• [WHAT YOU WILL DO]: Where the records below reach the line containing "Schulterfreies langärmeliges: none", start transcribing, and end with the line containing "total: 646.11 -> 883.29", exactly and with nothing else added.

• [AVAILABLE DATA]:
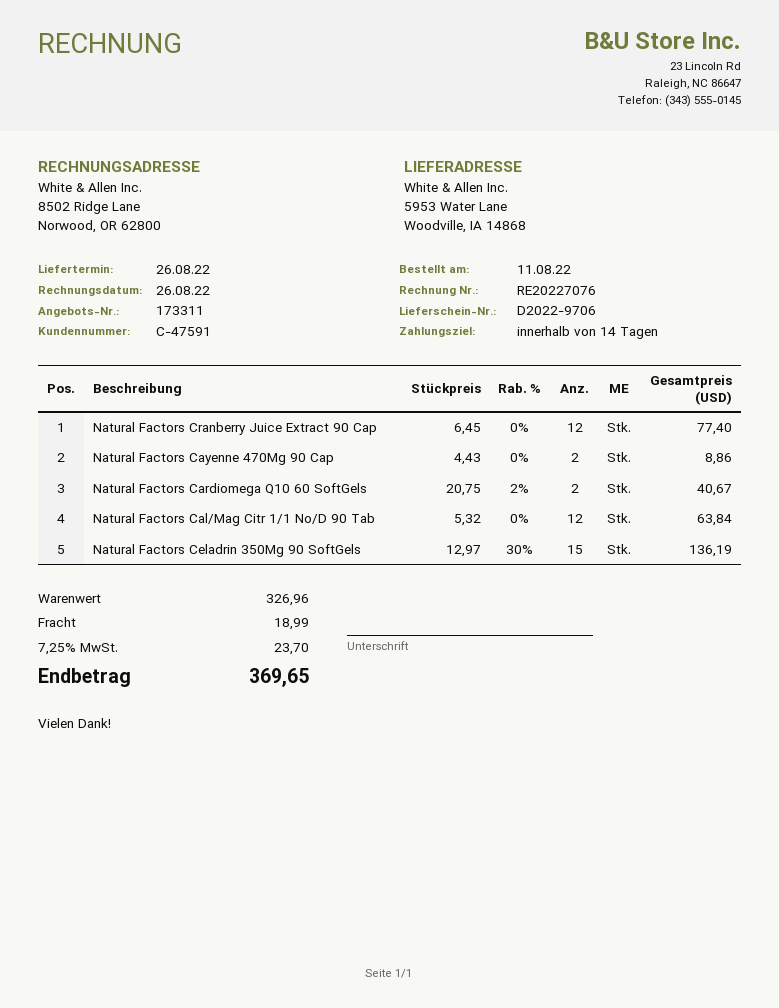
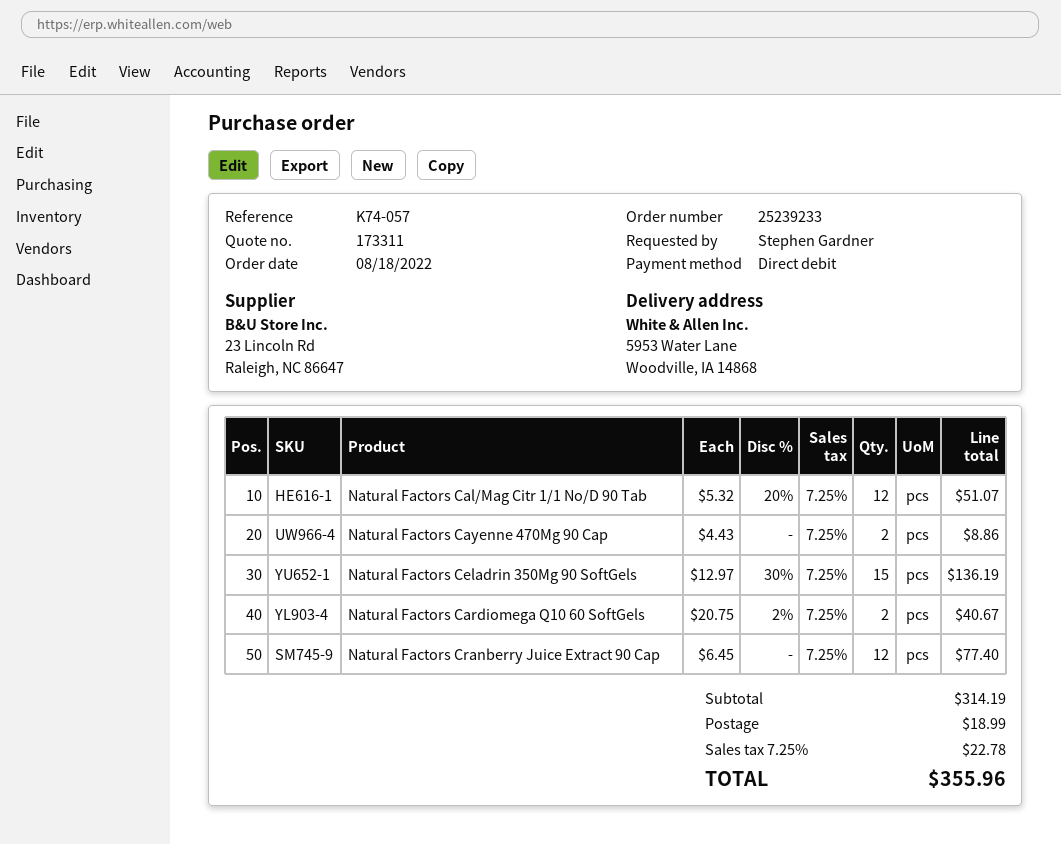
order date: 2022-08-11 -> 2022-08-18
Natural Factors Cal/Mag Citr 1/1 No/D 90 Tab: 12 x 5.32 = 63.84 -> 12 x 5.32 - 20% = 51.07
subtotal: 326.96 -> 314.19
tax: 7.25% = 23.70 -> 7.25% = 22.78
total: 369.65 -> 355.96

--

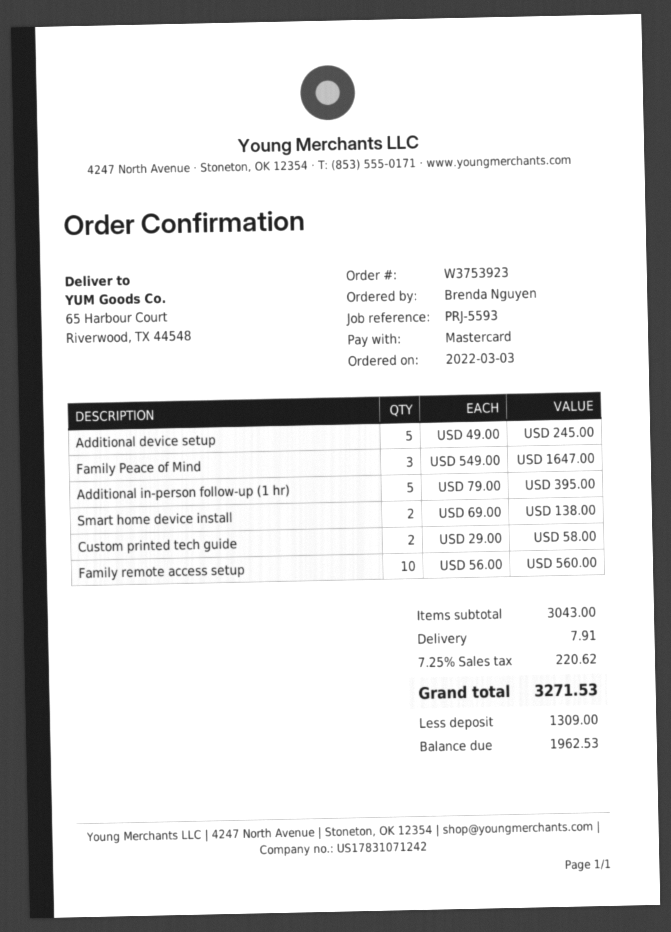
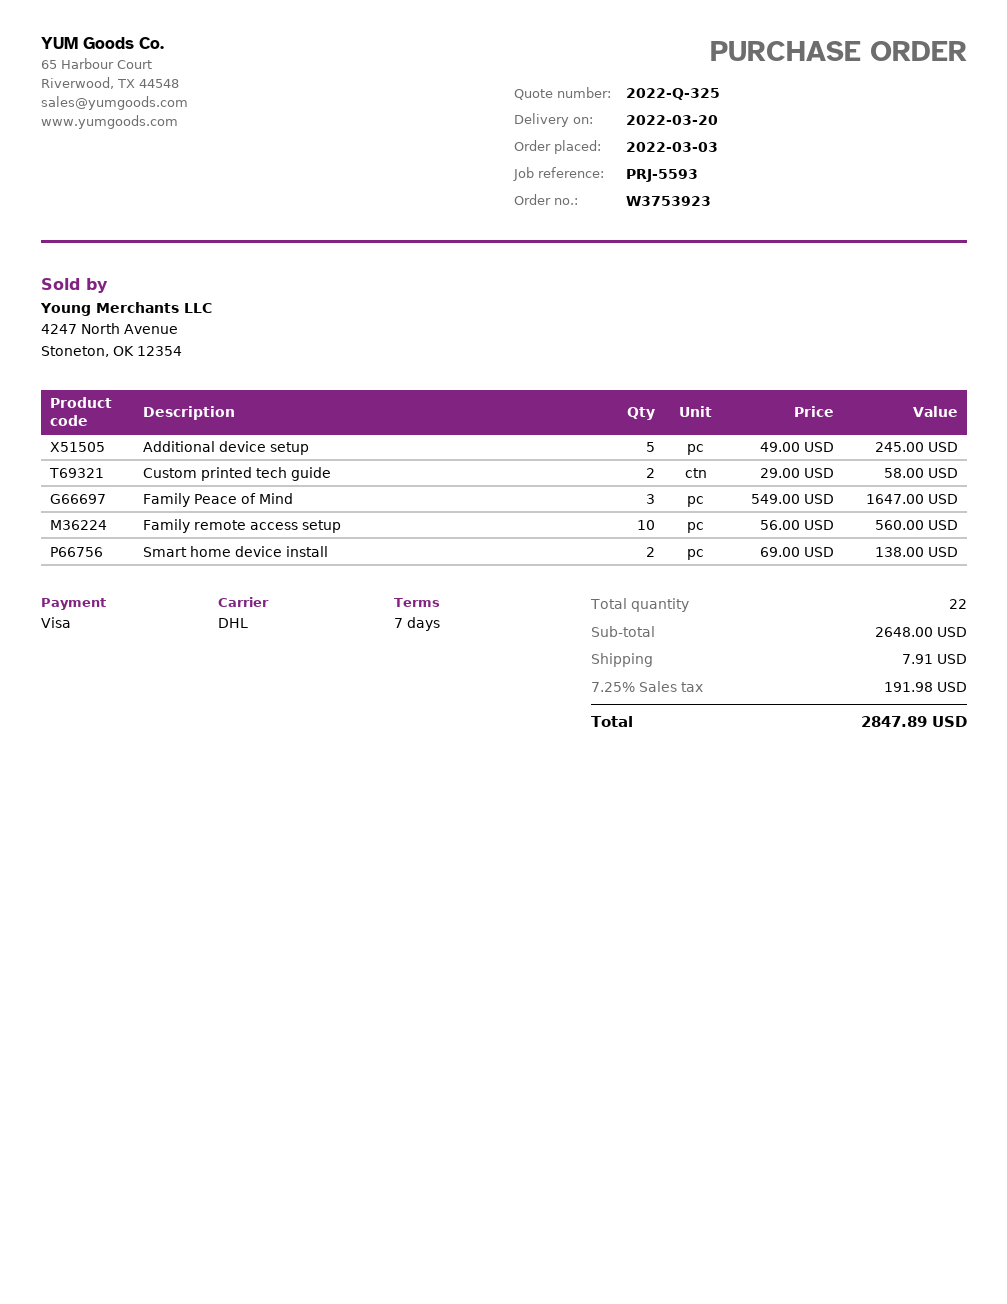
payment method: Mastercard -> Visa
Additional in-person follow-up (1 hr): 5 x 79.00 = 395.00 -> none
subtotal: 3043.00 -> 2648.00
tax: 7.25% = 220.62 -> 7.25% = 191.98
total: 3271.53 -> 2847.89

* * *

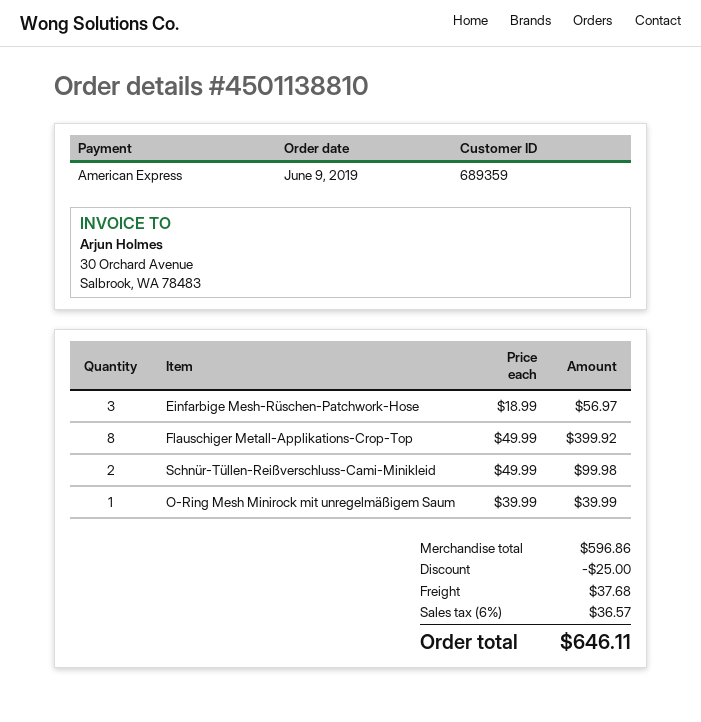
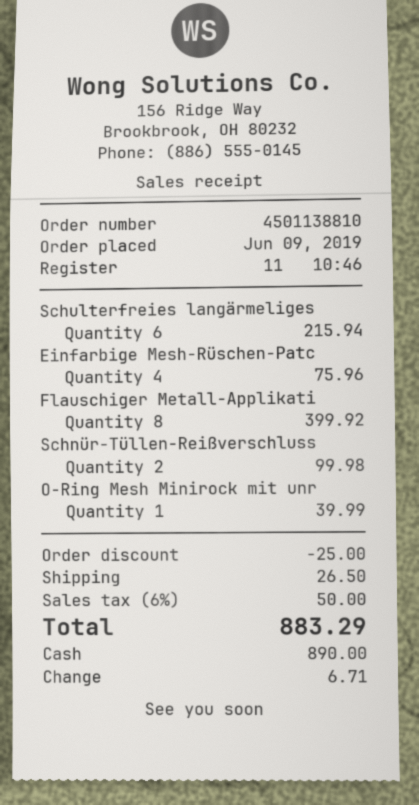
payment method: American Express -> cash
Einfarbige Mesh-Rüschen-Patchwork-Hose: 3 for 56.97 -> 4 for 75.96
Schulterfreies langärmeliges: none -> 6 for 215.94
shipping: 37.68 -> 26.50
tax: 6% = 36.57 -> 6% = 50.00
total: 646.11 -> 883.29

• [ANSWER BOX]:
Schulterfreies langärmeliges: none -> 6 for 215.94
shipping: 37.68 -> 26.50
tax: 6% = 36.57 -> 6% = 50.00
total: 646.11 -> 883.29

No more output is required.